Неожиданно Холлис осенило.

– Ты ее знаешь? – спросила она, гадая, как такая простая мысль не пришла ей в голову раньше. – Ты знаешь Мэгги?

«Да, – ответила ее галлюцинация. – Я знаю Мэгги очень хорошо».

7

– Мы прочесываем дом буквально дюйм за дюймом, осматриваем окрестности, но пока никаких результатов. Впрочем, это как раз понятно – сегодня будний день, большинство людей на работе, дети – в школах. – Энди так выразительно пожал плечами, что сразу стало ясно: он не верит, что кто-то из соседей мог что-нибудь видеть.

– Как долго отсутствовал муж? – спросил Джон.

– С прошлого четверга. Говорит, что летал на конференцию на Восточное побережье. Мы, конечно, это проверим, но я уверен, что он не лжет. Во всяком случае, сегодня утром он прибыл в аэропорт Сиэтла – это абсолютно точно, и я готов поспорить на половину моей будущей пенсии, что этот парень действительно вне себя от беспокойства.

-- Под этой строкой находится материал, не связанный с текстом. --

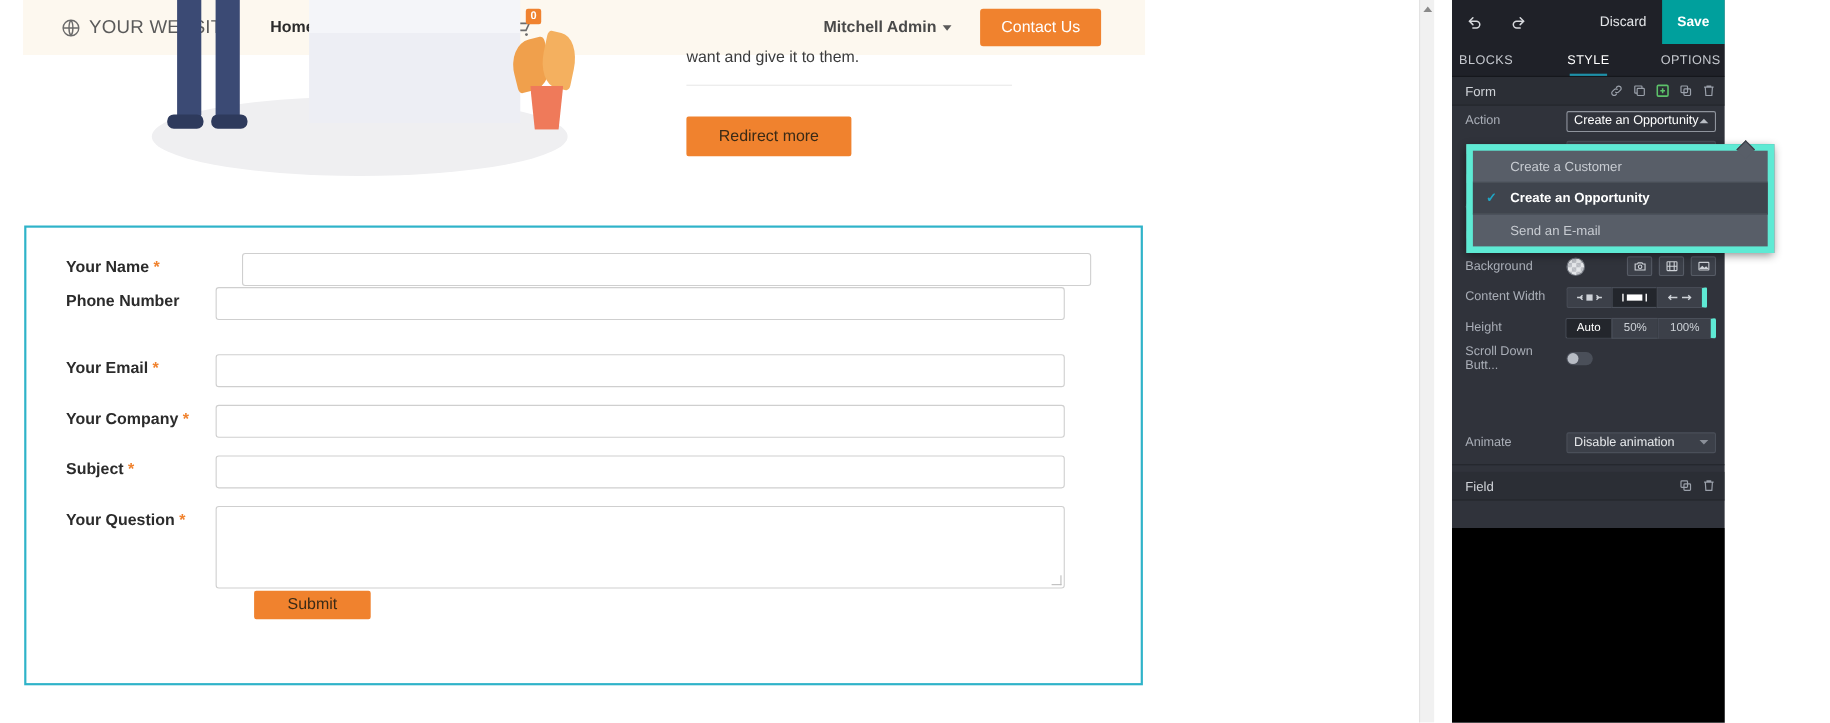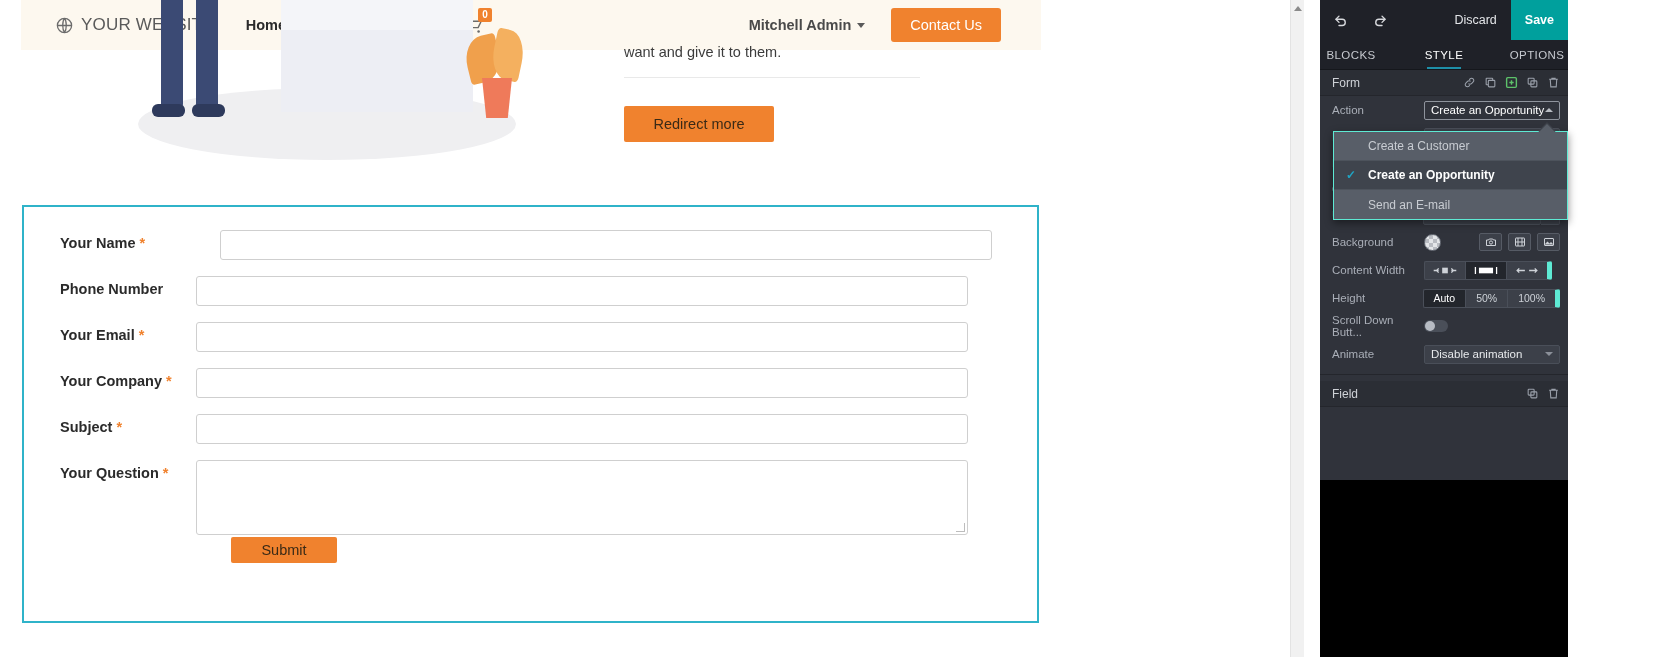"Create a Customer" .dropdown { border: 1px solid #5eead4 -> 6px solid #5eead4; width: 235px -> 280px }
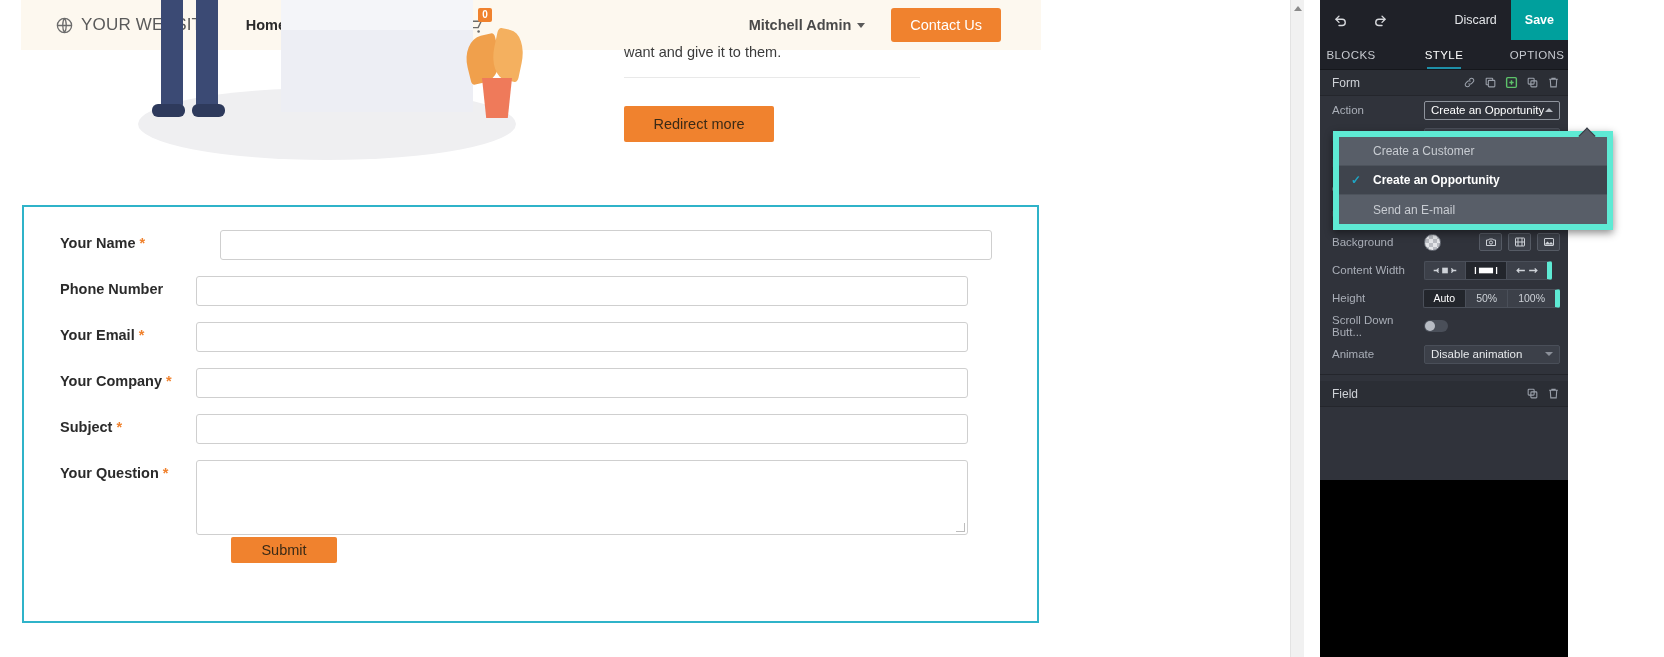"Phone Number" div.form-row { top: 69px -> 54px }
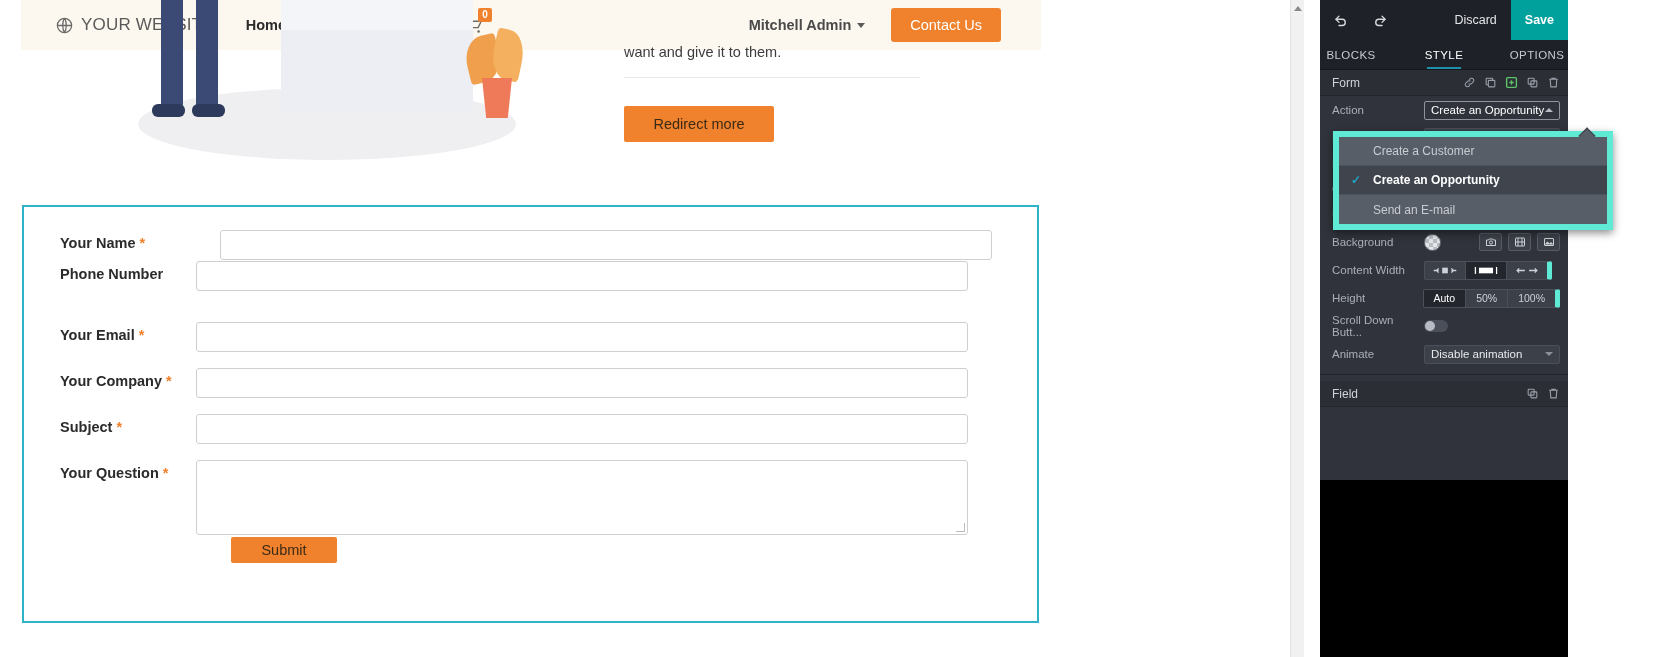"Animate" div.opt-row { margin-top: none -> 48px }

Конечно, мы все проверим, – снова повторил Энди, – но я не склонен рассматривать его в качестве подозреваемого. Он утверждает, что разговаривал с женой вчера вечером, звонил ей из отеля перед самым отъездом. Мы связались с телефонной компанией и с администрацией отеля: такой звонок действительно был. Выходит, женщина исчезла или была похищена в течение последних двенадцати часов. Ее друзья, родственники, знакомые, которых нам удалось разыскать, в один голос твердят, что она не могла уйти из дома или сбежать с любовником. Это была на редкость благополучная, дружная семья.

Прислушиваясь к этому разговору, Мэгги изо всех сил старалась сосредоточиться на том, что говорит Энди, но это оказалось нелегко. Долгая беседа с Холлис утомила ее. Гнев, отчаяние и стыд несчастной женщины, впервые за три недели извлеченные из тайников души, мучили Мэгги как открытая рана. Мэгги знала, что ей необходимо прийти в себя, успокоиться, может быть, даже поспать несколько часов, но у нее не было для этого ни времени, ни возможности.

Оставалось только одно – притвориться, будто она в полном порядке.

– Муж говорит – ее беременность почти не бросалась в глаза. Очевидно, она была из тех женщин, по которым мало что заметно до тех пор, пока не придет пора рожать.

– Он знает, – услышала Мэгги свой собственный голос.

Энди нахмурился.

– Окулист? – спросил он. – Как он мог узнать, если ничего не было видно?

– Он следил за ней. Вероятно, он видел, как она готовится.

– Например, покупает детские вещи? – уточнил Джон.